§ Stored data:

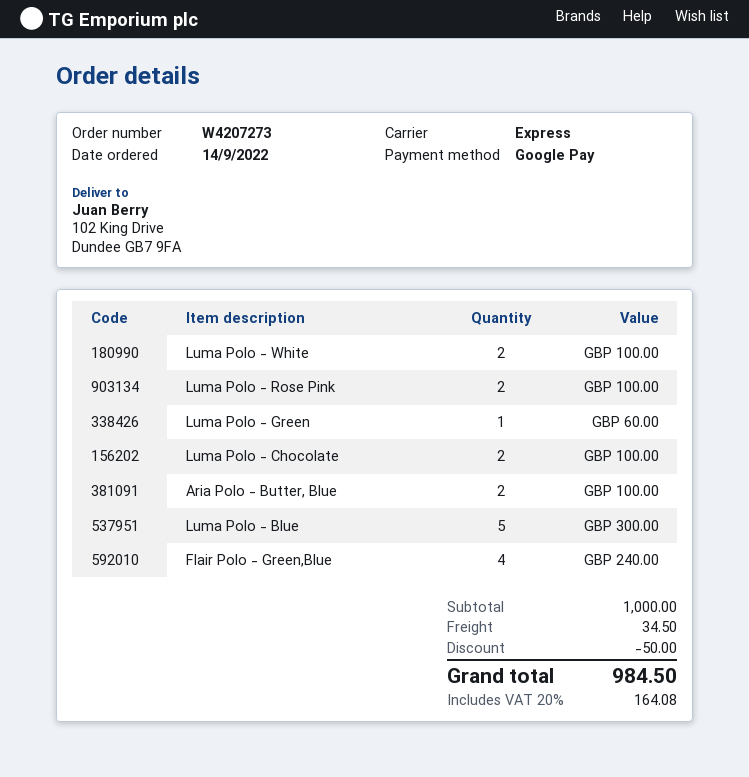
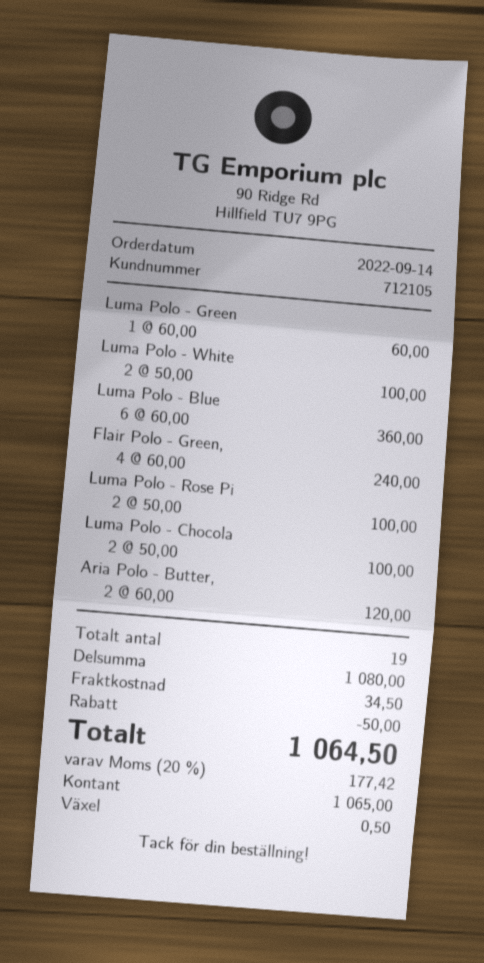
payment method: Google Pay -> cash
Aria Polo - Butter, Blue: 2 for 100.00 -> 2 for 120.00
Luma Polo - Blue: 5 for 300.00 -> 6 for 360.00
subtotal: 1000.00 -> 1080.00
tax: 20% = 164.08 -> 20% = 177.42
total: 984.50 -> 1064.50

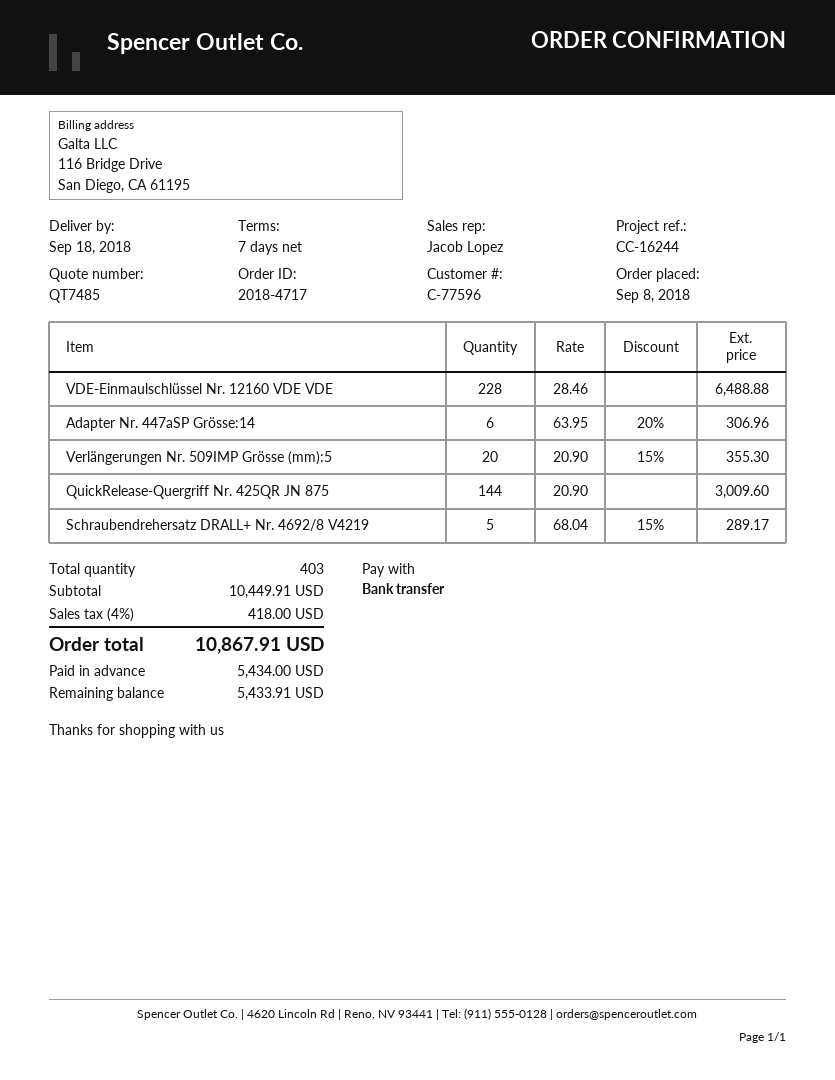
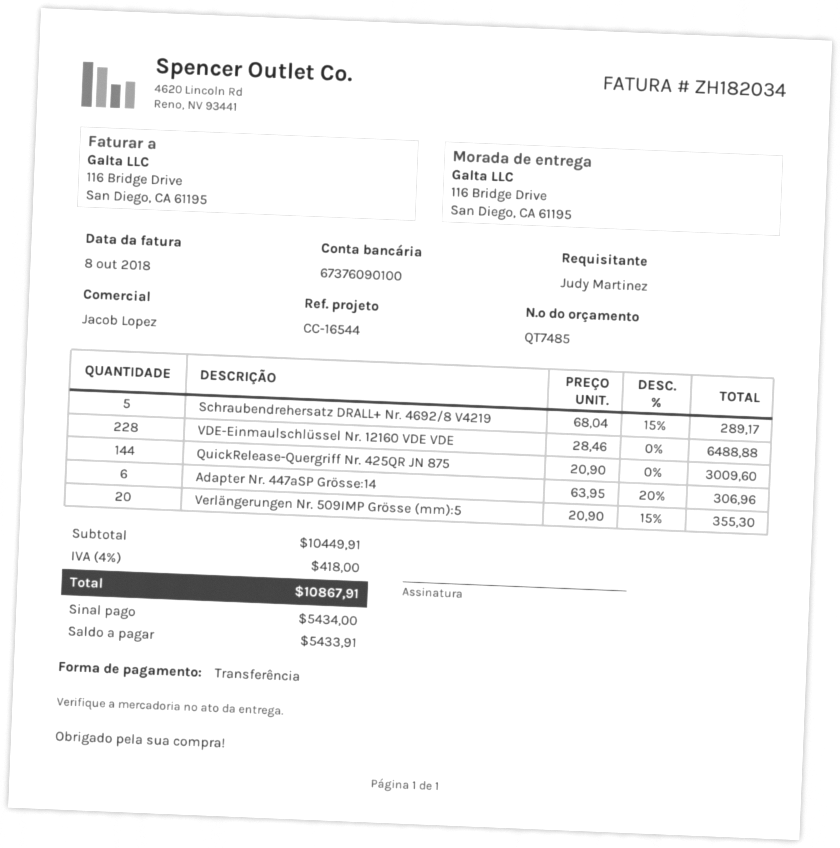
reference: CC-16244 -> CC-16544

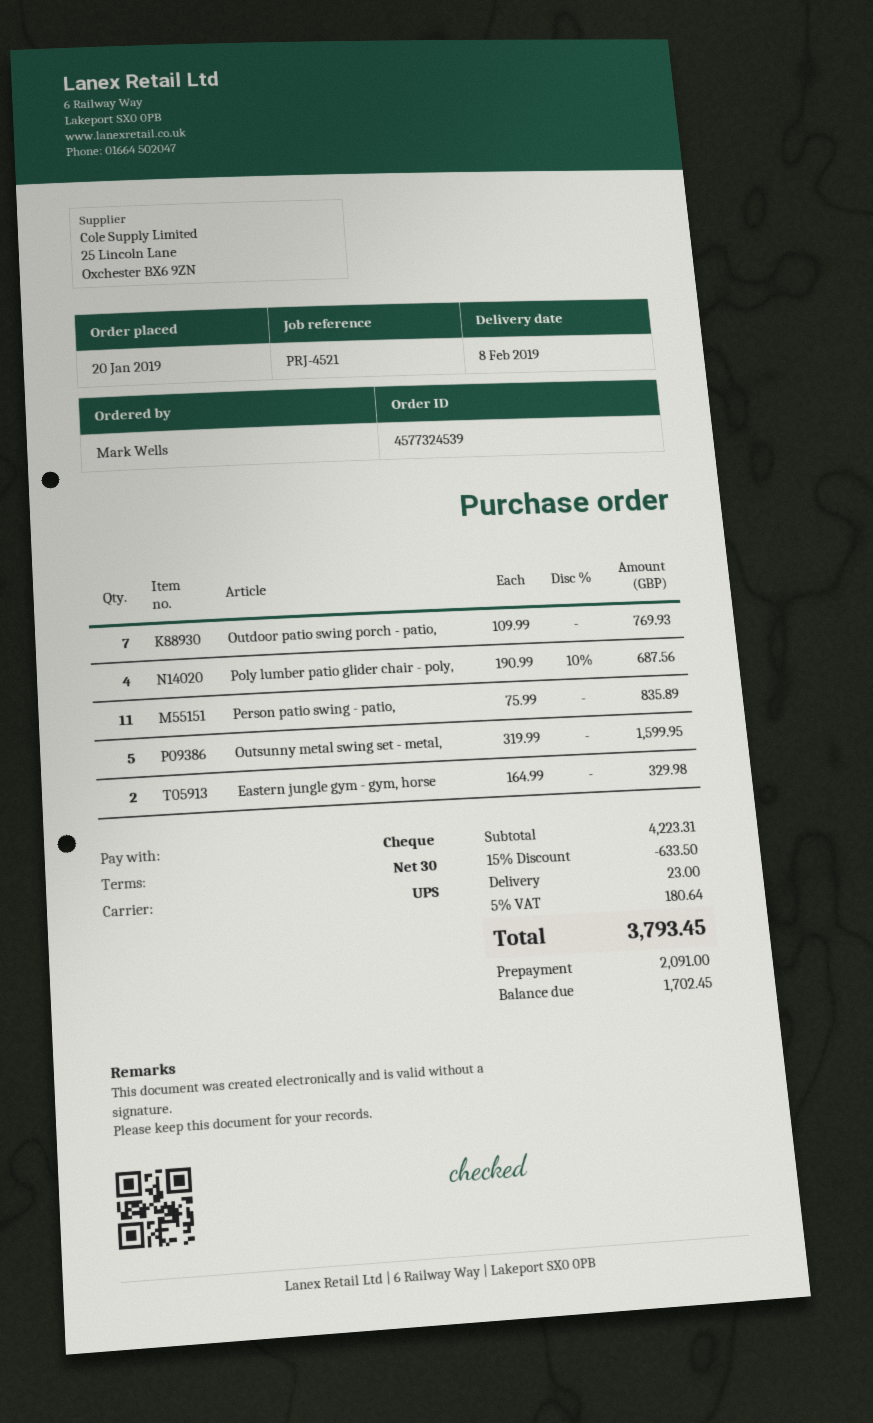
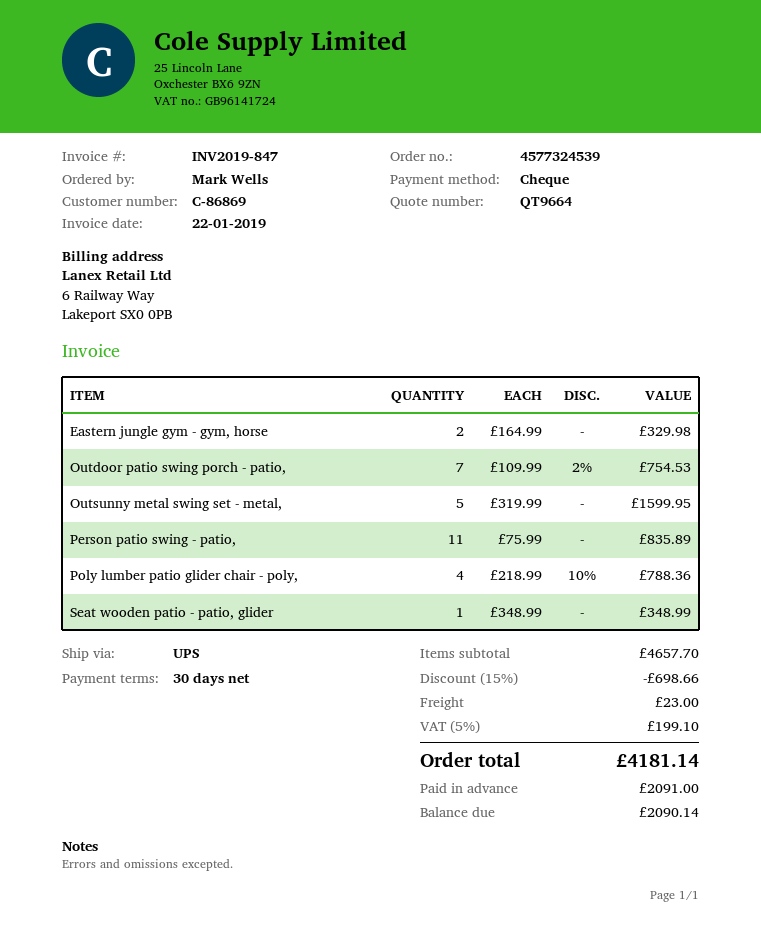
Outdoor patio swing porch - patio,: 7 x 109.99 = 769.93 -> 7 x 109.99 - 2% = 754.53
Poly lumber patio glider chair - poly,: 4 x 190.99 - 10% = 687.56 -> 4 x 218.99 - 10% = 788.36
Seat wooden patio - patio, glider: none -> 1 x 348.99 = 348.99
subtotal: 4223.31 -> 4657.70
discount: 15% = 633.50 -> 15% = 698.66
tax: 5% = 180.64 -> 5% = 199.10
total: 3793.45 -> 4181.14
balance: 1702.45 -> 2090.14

§ Task directions:
Copy exactly the lines from the line containing "reference: CC-16244 -> CC-16544" through the last line of the records, both included, and omit every picture.

§ Solution for this task:
reference: CC-16244 -> CC-16544

Outdoor patio swing porch - patio,: 7 x 109.99 = 769.93 -> 7 x 109.99 - 2% = 754.53
Poly lumber patio glider chair - poly,: 4 x 190.99 - 10% = 687.56 -> 4 x 218.99 - 10% = 788.36
Seat wooden patio - patio, glider: none -> 1 x 348.99 = 348.99
subtotal: 4223.31 -> 4657.70
discount: 15% = 633.50 -> 15% = 698.66
tax: 5% = 180.64 -> 5% = 199.10
total: 3793.45 -> 4181.14
balance: 1702.45 -> 2090.14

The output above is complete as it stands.